Charles Addams was an American cartoonist and comic strip artist known for his black humour and macabre characters. His work regularly appeared in The New Yorker, where according to a biographer, he was "drawing with a happy vengeance". Ray Bradbury is a master story-teller, a science-fiction writer whose works are without fail extraordinary flights of the imagination. They met in 1946, and the rest, as they say, is history.

In his twenties Ray Bradbury wrote a short story entitled "Homecoming". It was to be the first in a series of tales chronicling a family named the Elliotts. But this was no ordinary family. Yes, they were loyal and loving, with great hearts and compassion, as families should be. But they were a strange outlandish family, comprised of ghosts and unnamed supernatural creatures, who all lived in Illinois, in the Mid-Western United States.

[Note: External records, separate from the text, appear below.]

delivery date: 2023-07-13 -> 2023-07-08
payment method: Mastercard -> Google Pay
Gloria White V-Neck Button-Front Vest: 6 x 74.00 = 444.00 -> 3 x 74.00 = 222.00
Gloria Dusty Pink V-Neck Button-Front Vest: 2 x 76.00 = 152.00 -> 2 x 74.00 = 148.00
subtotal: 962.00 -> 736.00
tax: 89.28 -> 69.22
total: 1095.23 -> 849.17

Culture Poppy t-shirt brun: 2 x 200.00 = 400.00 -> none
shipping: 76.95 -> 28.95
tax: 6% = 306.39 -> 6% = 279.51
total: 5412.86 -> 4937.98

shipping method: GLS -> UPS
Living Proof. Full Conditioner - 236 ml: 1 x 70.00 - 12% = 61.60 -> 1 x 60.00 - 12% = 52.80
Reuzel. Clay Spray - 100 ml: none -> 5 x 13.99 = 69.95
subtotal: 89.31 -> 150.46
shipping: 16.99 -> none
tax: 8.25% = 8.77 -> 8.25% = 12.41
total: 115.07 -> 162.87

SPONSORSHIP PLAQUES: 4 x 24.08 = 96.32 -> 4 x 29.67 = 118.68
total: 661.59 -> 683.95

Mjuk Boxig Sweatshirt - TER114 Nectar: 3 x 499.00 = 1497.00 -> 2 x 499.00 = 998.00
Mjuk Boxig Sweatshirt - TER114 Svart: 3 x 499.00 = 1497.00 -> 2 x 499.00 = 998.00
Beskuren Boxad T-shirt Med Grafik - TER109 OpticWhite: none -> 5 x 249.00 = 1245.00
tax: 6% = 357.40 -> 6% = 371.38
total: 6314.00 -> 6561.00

Charles Addams painted a two-page spread to illustrate "Homecoming", which was published in the October 1946 issue of "Mademoiselle" magazine. Although "Homecoming" had been rejected several times, this time the editors enthusiastically decided to change the magazine to fit the story, and based the whole issue around it. The pair, Bradbury and Addams, became friends and planned to collaborate on a book of the Elliott Family's complete history with Bradbury writing and Addams providing the illustrations, but it never materialized.

From then on, their two paths diverged. In an interview, Bradbury stated that Addams,

"went his way and created the Addams Family and I went my own way and created my family in this book."

"The Addams Family"
became a huge success, both on television and films, and in cartoon and book form. However, it is a very different beast from Bradbury's. Addams heightened the humour and populist treatment; Bradbury's stories about the Elliott family kept the wry macabre humour, but were by turns lyrical, wistful, poignant, and chilling.

"From the Dust Returned" then, is Bradbury's created novel from 2001, about the immortal family. The author developed six of his short stories written over a fifty-five year period. All of the stories had appeared in magazines, and some also in previous anthologies, so the reader may well have a feeling of deja-vu whilst reading this novel. If anything this adds to the dreamlike feel characteristic of all Bradbury's writing.

The cover illustration to the book is the original one by Charles Addams, created to accompany the first story. Sadly Addams never saw this novel; he died in 1988. Interspersed in the text are small line drawings of spiders, cats, tombs, skeletons and suchlike, to enhance the mood. The previously published six stories are interwoven with newer chapters and lyrical prose passages, connecting to make a unique atmospheric patchwork of a most peculiar clan.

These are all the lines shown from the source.